● **Problem details**
Copy nothing but the lines from the one containing "background: #8b5cf6 ->" through the last line of the records, repeated exactly and without pictures.

● **Record extracts**

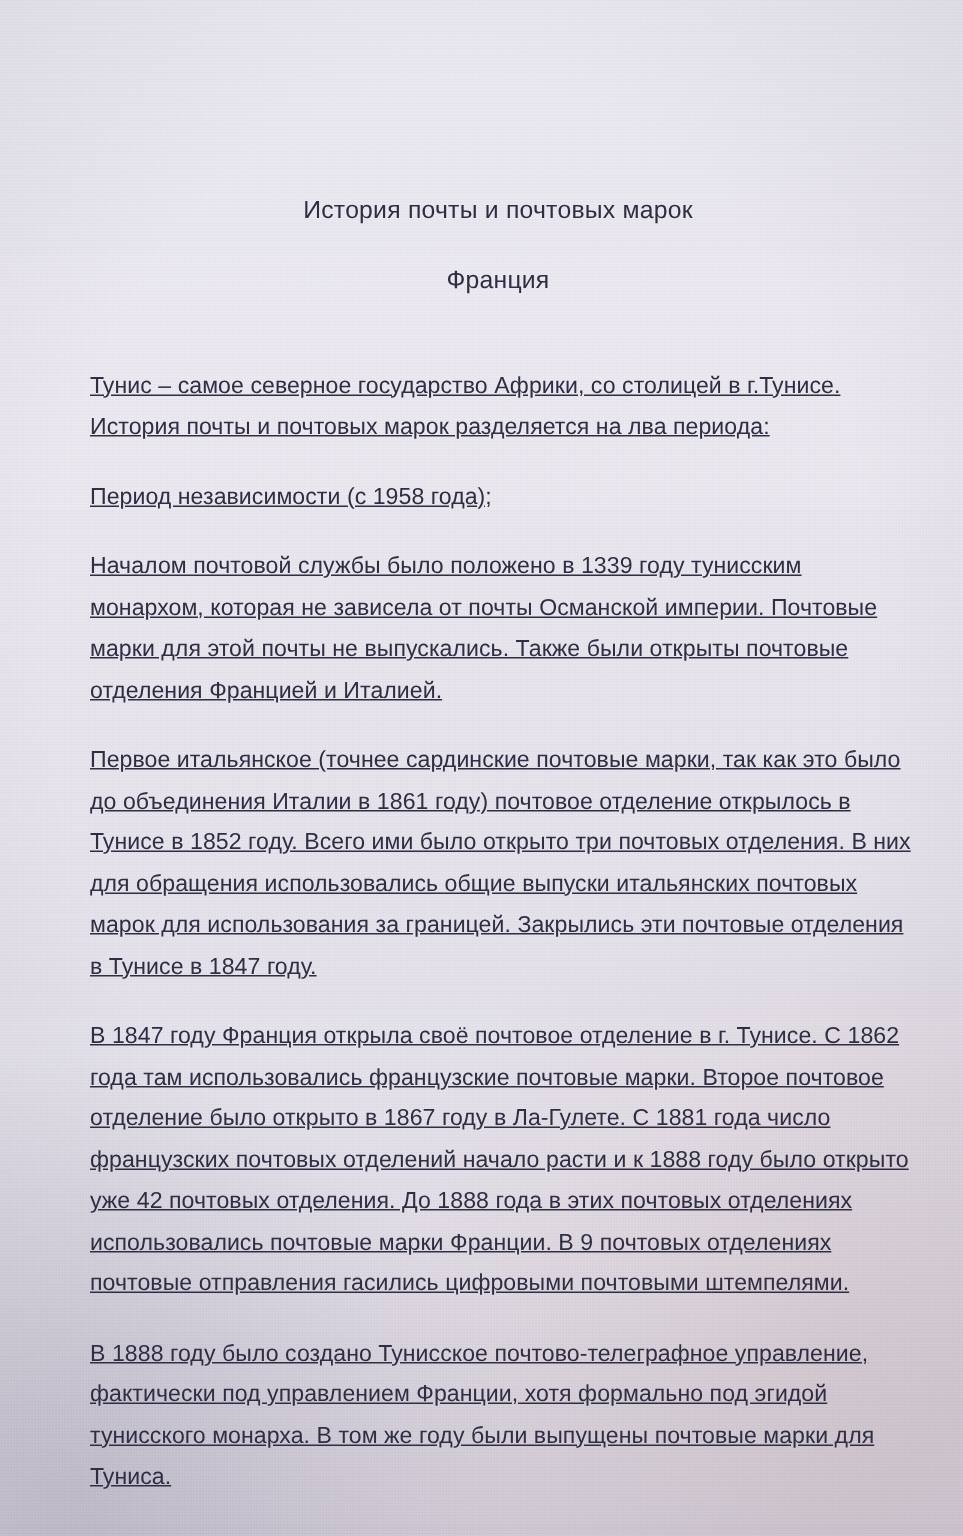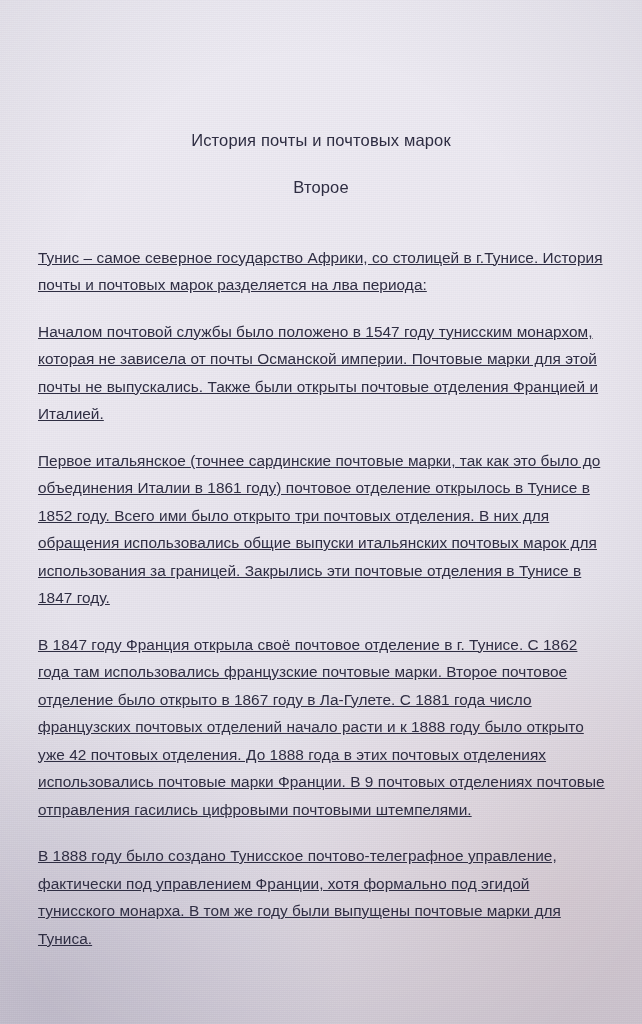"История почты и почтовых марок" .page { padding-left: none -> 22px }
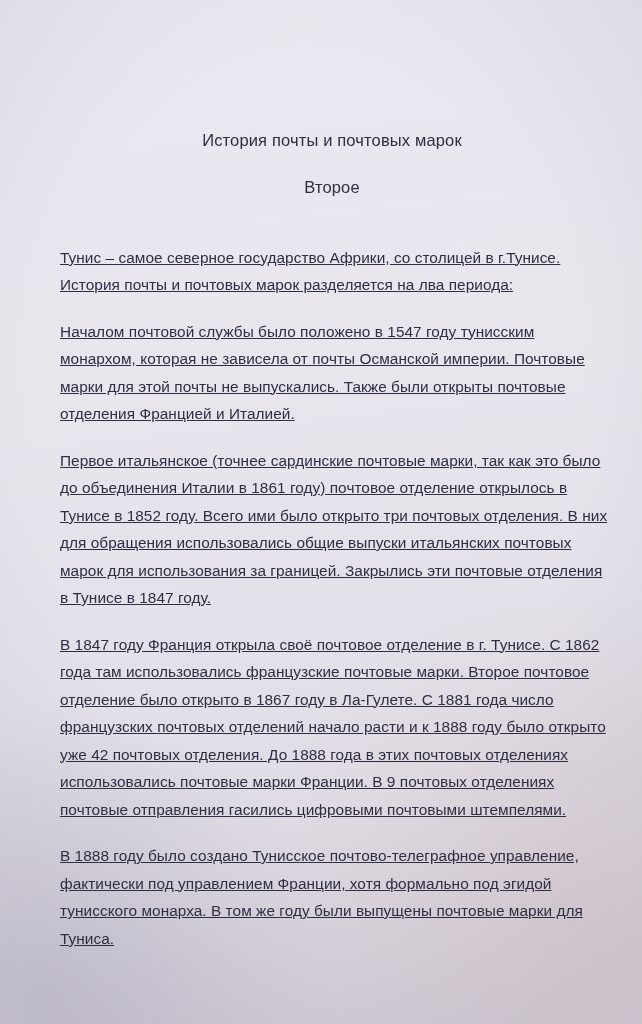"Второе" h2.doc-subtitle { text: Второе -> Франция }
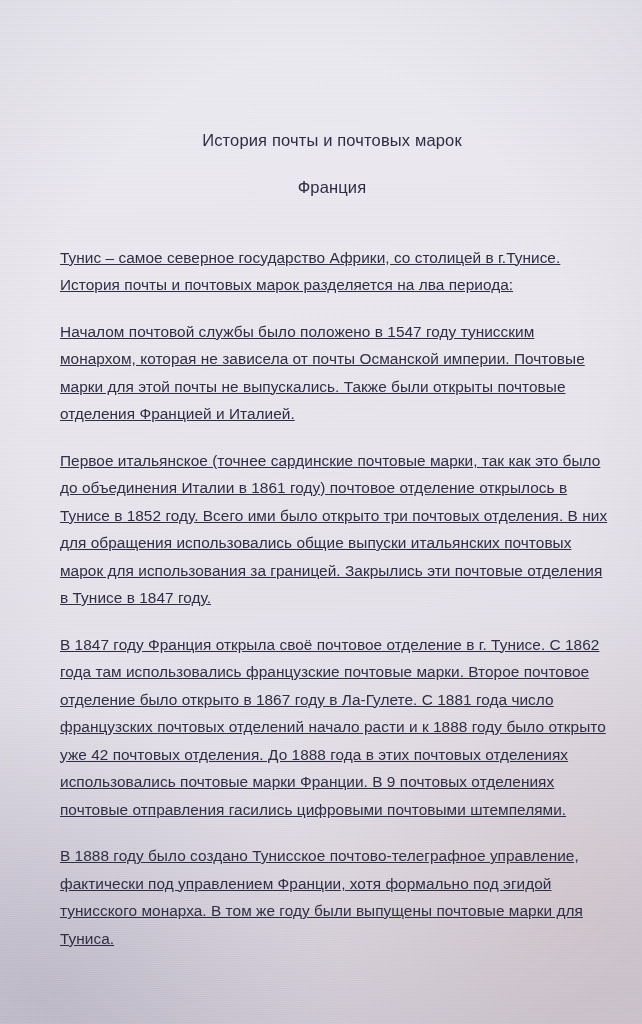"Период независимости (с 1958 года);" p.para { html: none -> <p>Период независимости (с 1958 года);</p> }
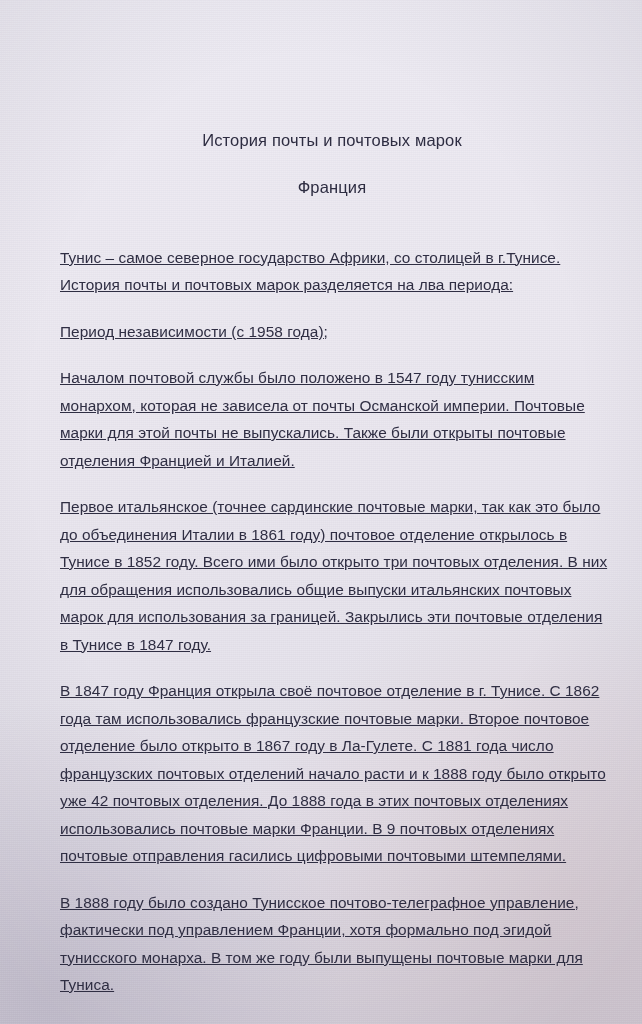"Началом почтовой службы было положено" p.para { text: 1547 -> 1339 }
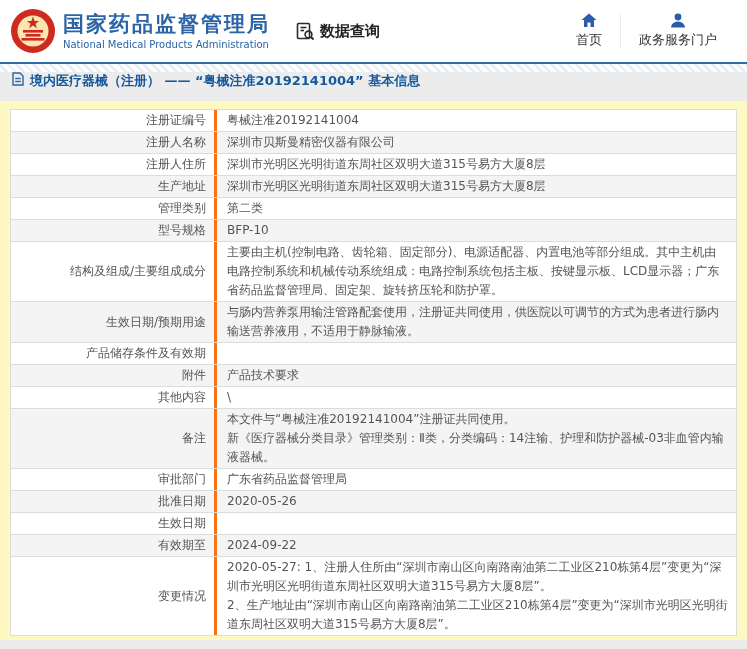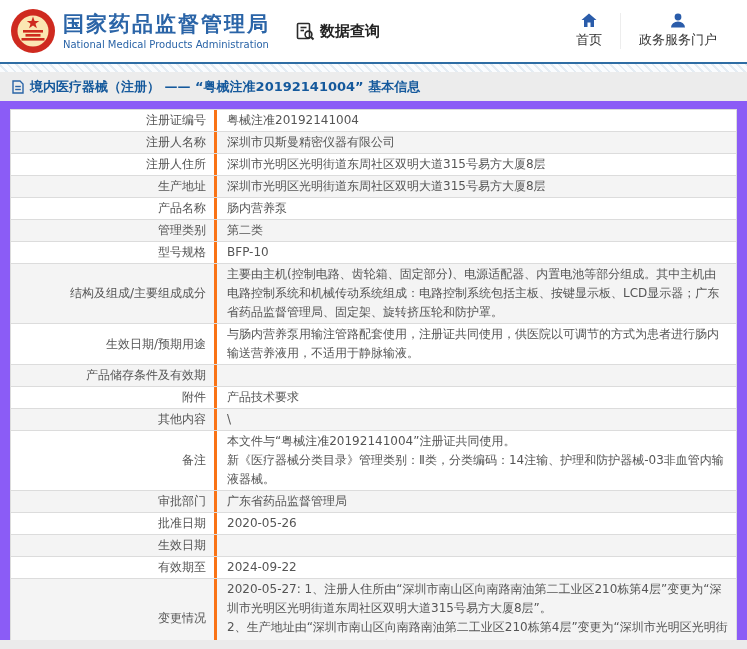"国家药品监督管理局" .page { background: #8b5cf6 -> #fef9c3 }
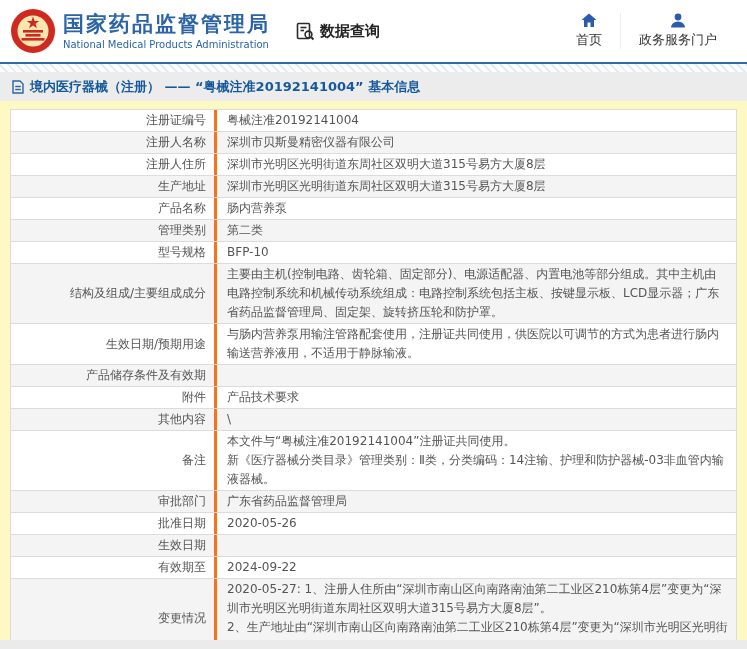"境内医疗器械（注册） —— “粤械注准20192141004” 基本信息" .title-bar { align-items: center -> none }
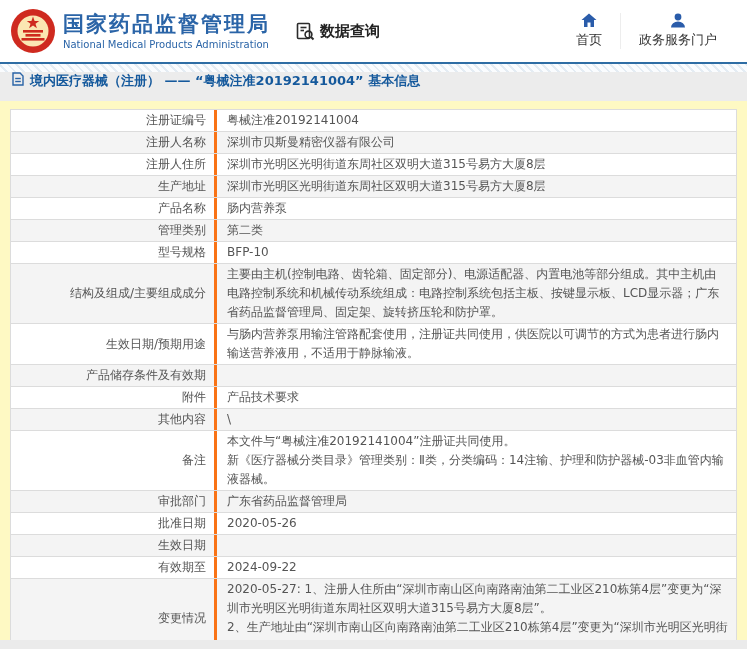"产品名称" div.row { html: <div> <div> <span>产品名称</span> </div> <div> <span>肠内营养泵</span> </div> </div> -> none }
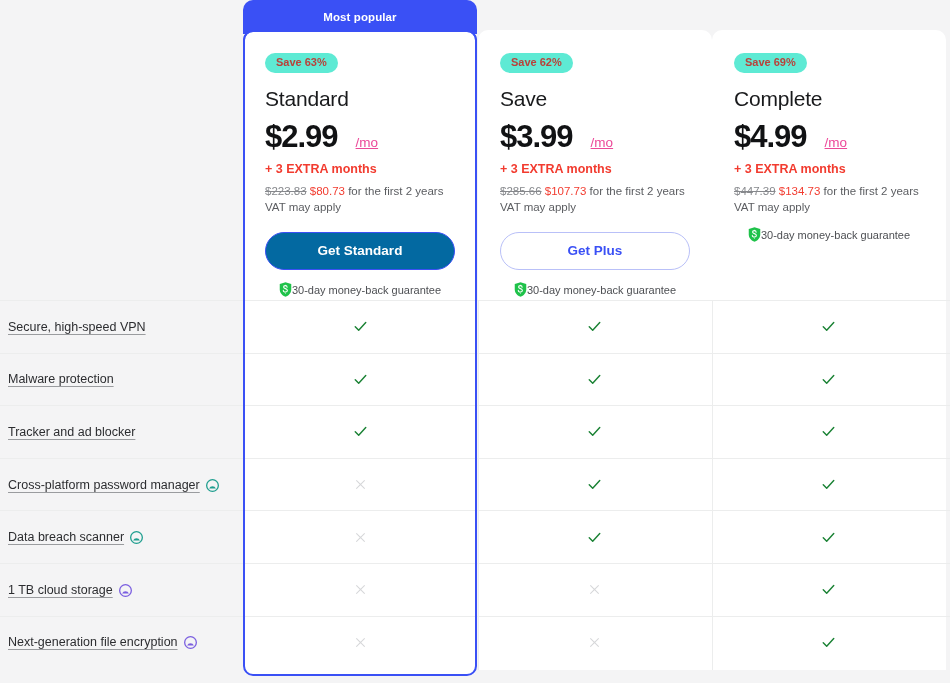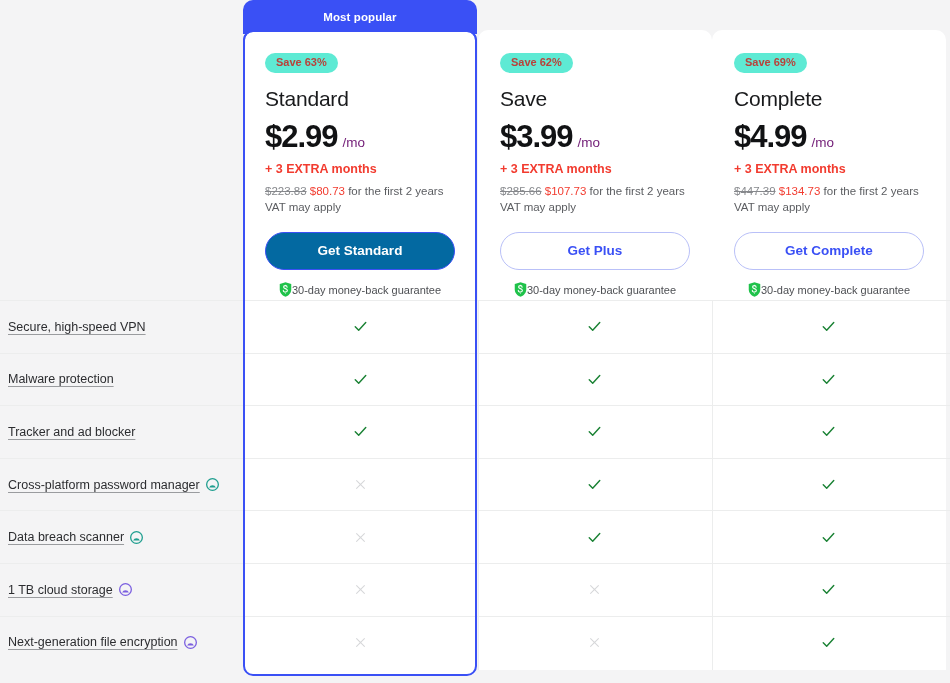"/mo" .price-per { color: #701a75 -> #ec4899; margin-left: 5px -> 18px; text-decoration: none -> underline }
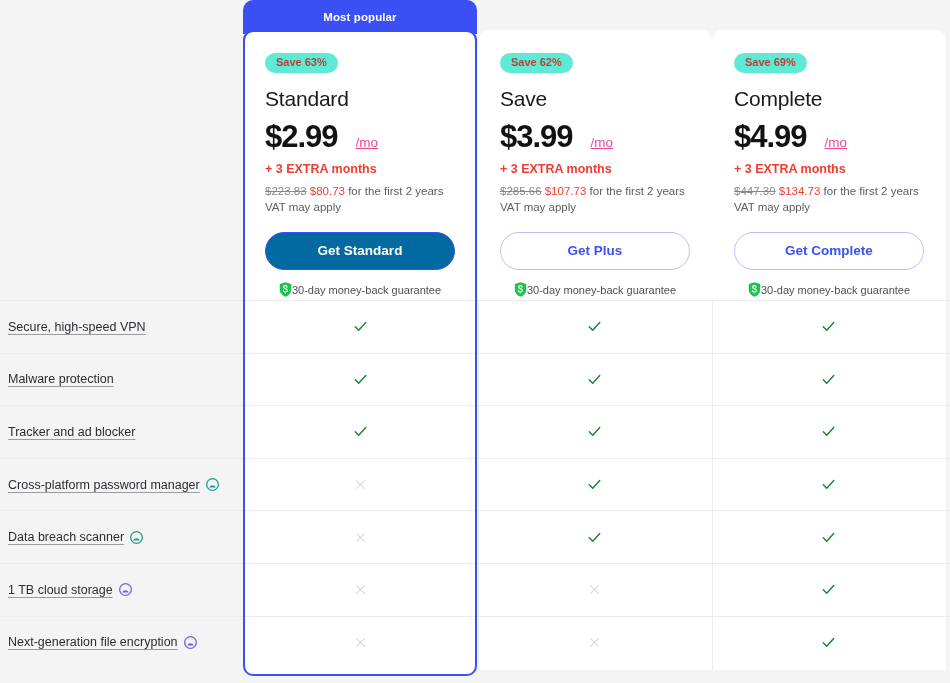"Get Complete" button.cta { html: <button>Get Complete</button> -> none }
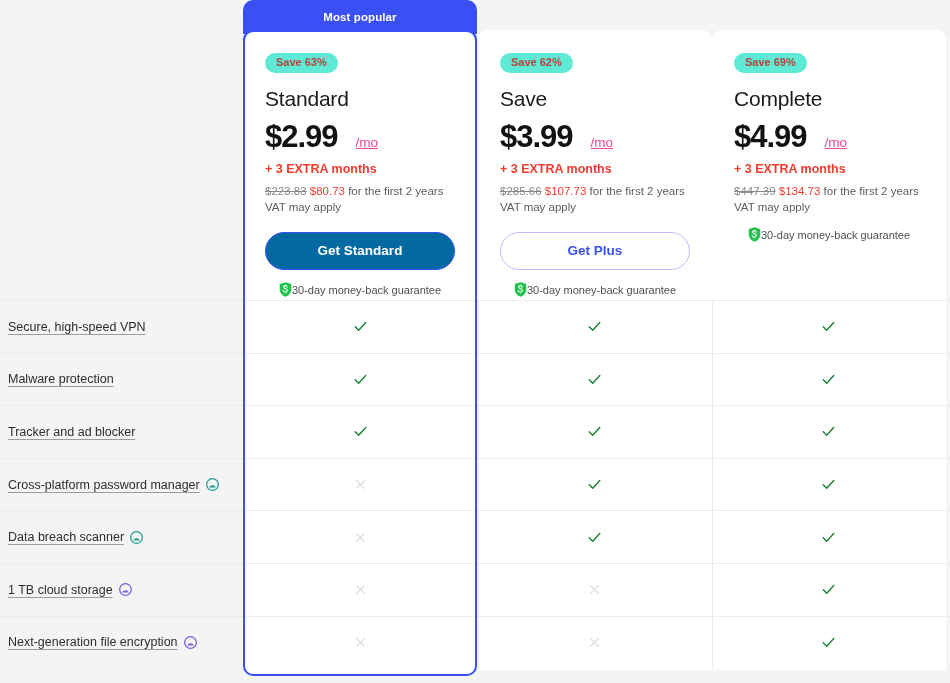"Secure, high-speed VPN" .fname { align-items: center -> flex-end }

● **Response to the task**
"国家药品监督管理局" .page { background: #8b5cf6 -> #fef9c3 }
"境内医疗器械（注册） —— “粤械注准20192141004” 基本信息" .title-bar { align-items: center -> none }
"产品名称" div.row { html: <div> <div> <span>产品名称</span> </div> <div> <span>肠内营养泵</span> </div> </div> -> none }
"/mo" .price-per { color: #701a75 -> #ec4899; margin-left: 5px -> 18px; text-decoration: none -> underline }
"Get Complete" button.cta { html: <button>Get Complete</button> -> none }
"Secure, high-speed VPN" .fname { align-items: center -> flex-end }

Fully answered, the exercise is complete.